Are You Really Taking Responsibility For Your Actions?
I woke today thinking about faults and am I personally holding myself accountable. It is a huge step in your maturity to understand the ugly sides of yourself. The even bigger portion is to do something about it!
Are You Really Taking Responsibility For Your Actions?
I think about my anger issue and what they have held me back from. My anger issues stem from the neglect of my father. Although I wasn’t loved in the way I deserved, does that give me an excuse to act out? I feel as an adult that you have to accept that there are somethings in life you won’t ever experience. Understanding that it is not a fault of yours but you have to make peace with it.
For example in relationships I was never really trusting of men and nor did I believe in marriage. I was always guarded because I couldn’t bare a repeat of the pain my father inflicted on me. So I was defensive ALL the time. I would allow myself to be in a relationship with bumpers. No man was ever allowed to cover the whole of me and I was okay with that because it worked for the most part.

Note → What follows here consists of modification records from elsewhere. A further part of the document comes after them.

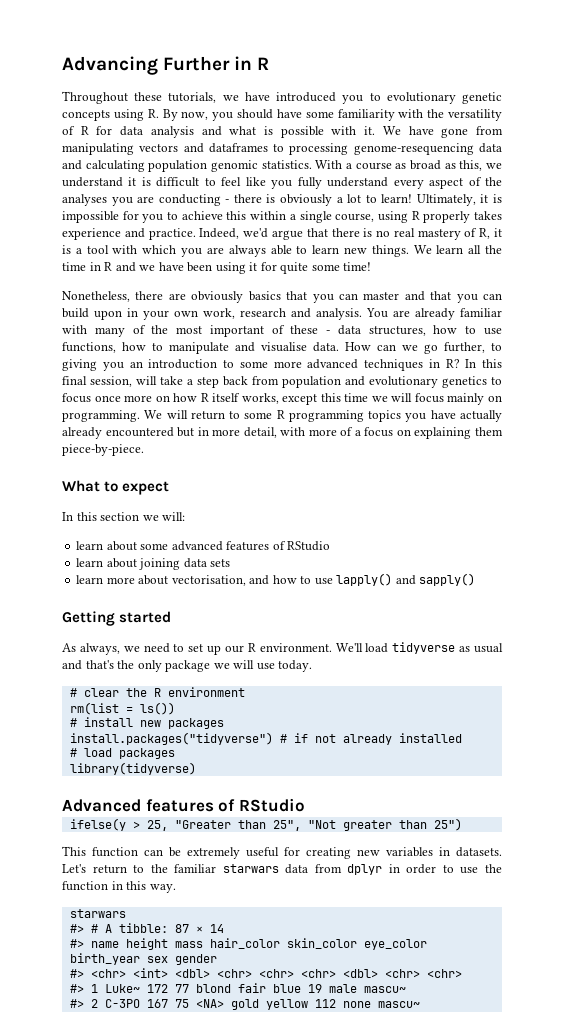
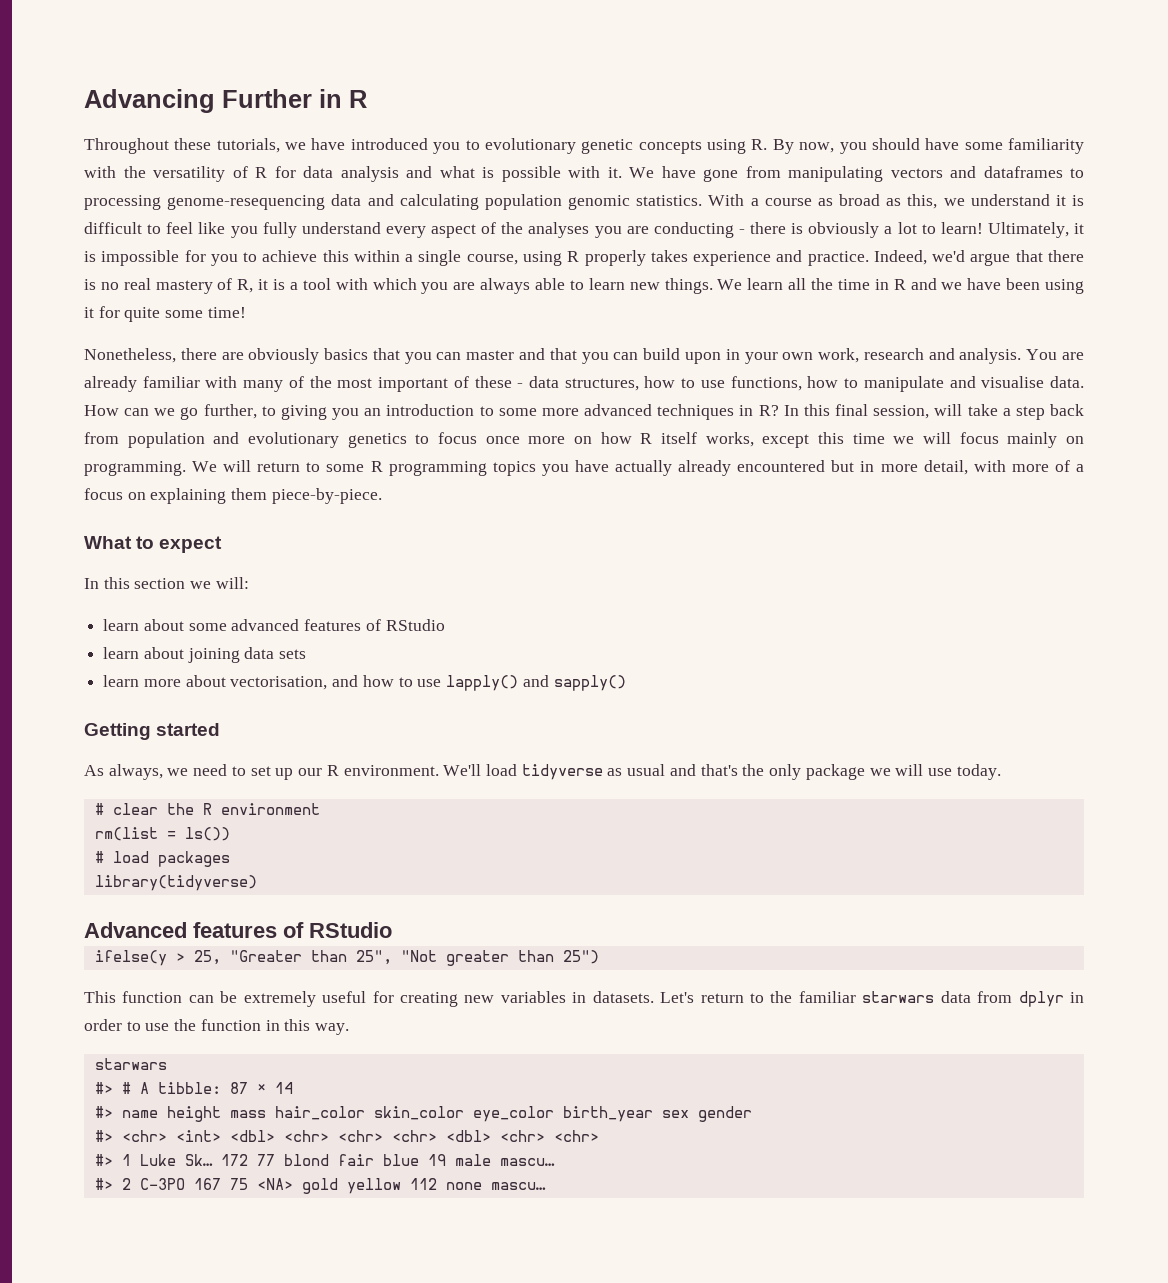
- # install new packages
- install.packages("tidyverse") # if not already installed
- #> 1 Luke~ 172 77 blond fair blue 19 male mascu~
+ #> 1 Luke Sk… 172 77 blond fair blue 19 male mascu…
- #> 2 C-3PO 167 75 <NA> gold yellow 112 none mascu~
+ #> 2 C-3PO 167 75 <NA> gold yellow 112 none mascu…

Then as I got older and understood what I was doing was allowing someone else to control my life. Why was I allowing a person who did nothing for me be a reference? So at that moment I knew I had to take responsibility in my role in the hurtful shit I went through as a child to young adult. I understood that my half attempts with men and my dripping distain about the beautiful union that is shared between two people was being ruined based on fear and a person who was never consistent.
I had to put my big girl panties on and ask myself was I going to let the actions of another run my life forever? My answer was no! I have one life to live. There are no second chances in this thing. It would be unfair to myself to let my experiences that I couldn’t control affect my future. When I decided to release myself from that emotional jail beautiful things started to happen.
At that point I met the man who I fell in love with deeply. A friend, protector, and lover. Everything I needed and wanted. I opened myself completely to the things I deserved. At this point I realized before I didn’t deserve it because I did everything not to have it. People will always do things in your life that they may or may not own up to but the important part is you make peace.
If you don’t make peace with the situations of your past they will OWN you and take up the ultimate space in your heart. You can have emotions over your past and even cry but they can’t be used as a crutch for future faulty decisions. Reflecting on it may make you cry but once that last tear falls wipe your face and be done with it. The tears are just releasing what’s left over.
I just needed to write this today and I hope that people are owning their part in their choices. If you weren’t before I hope this helped. Take responsibility! Your an adult now!